Meski divonis 6 bulan, hakim memberikan keringanan berupa pidana pengawasan. Artinya, kedua aktivis tersebut tidak perlu mendekam di dalam lembaga pemasyarakatan, asalkan tidak mengulangi tindak pidana dalam masa percobaan.
“Memerintahkan pidana tersebut tidak perlu dijalani dengan syarat umum mereka tidak akan melakukan tindak pidana lagi selama menjalankan pidana pengawasan dalam waktu 10 bulan,”kata Fauzan.
Dalam pertimbangannya, majelis hakim menilai perbuatan para terdakwa merupakan reaksi spontan atas kekecewaan dan bentuk solidaritas sebagai aktivis dalam menyampaikan aspirasi masyarakat, bukan sebuah perbuatan yang direncanakan secara matang.

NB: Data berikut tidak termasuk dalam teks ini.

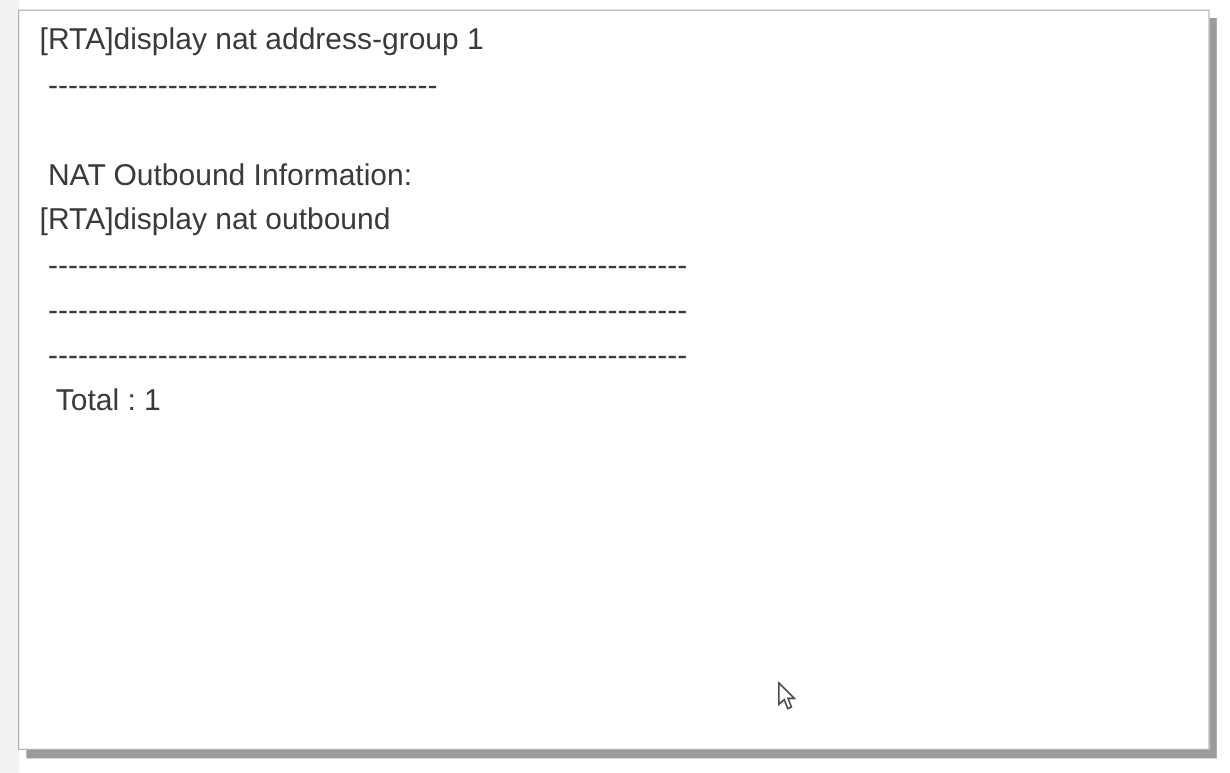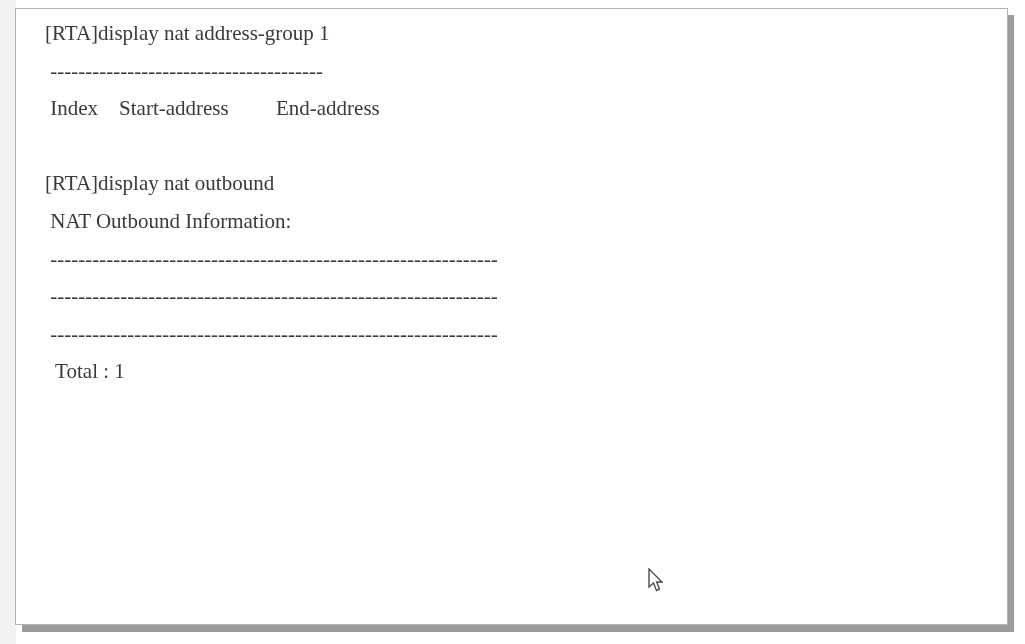"[RTA]display nat address-group 1" .line { font-family: Liberation Serif, serif -> Liberation Sans, sans-serif; font-size: 21px -> 25px; margin-left: 12px -> none }
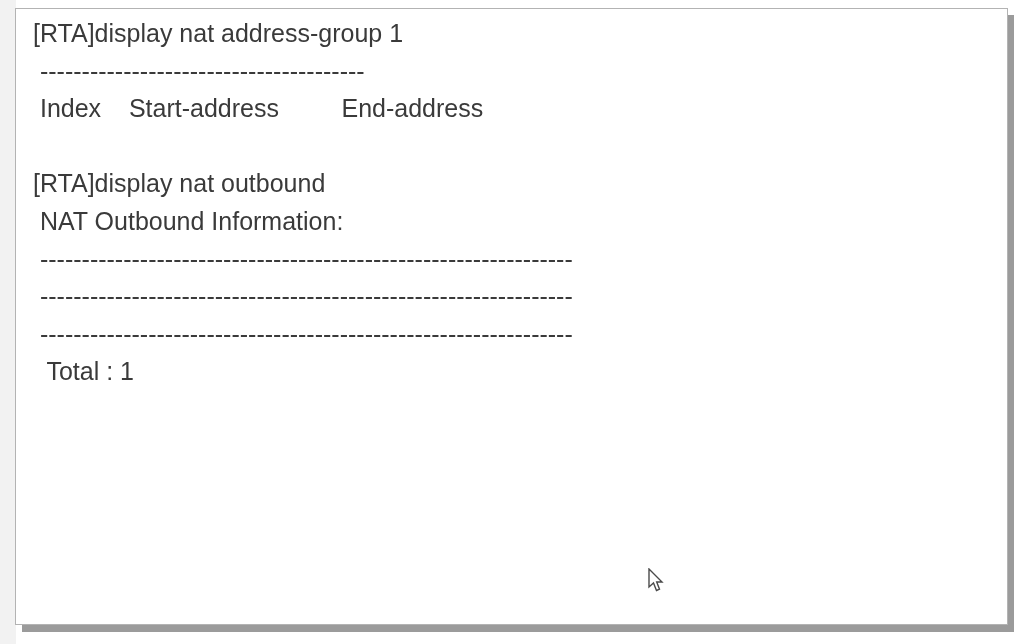"Index Start-address End-address" div.line { html: <div> Index Start-address End-address</div> -> none }
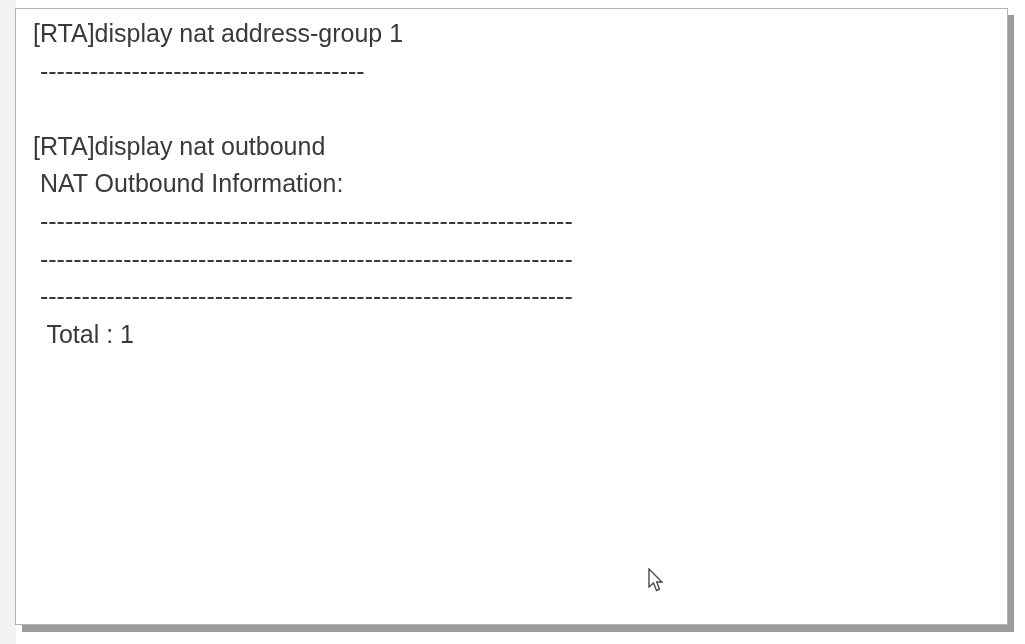"[RTA]display nat outbound" div.line { order: before "NAT Outbound Information:" -> after "NAT Outbound Information:" }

Hakim juga mempertimbangkan sikap kooperatif terdakwa 1 yang berjanji akan lebih berhati-hati dalam berdemonstrasi, serta status terdakwa 2 yang baru pertama kali terjerat pidana.
“Majelis hakim berpendapat bahwa tidak layak jika membiarkan para terdakwa terlalu lama mendekam dalam penjara,”tegas Fauzan
Atas putusan tersebut, majelis hakim memerintahkan agar Botok dan Teguh segera dikeluarkan dari tahanan setelah sidang ditutup.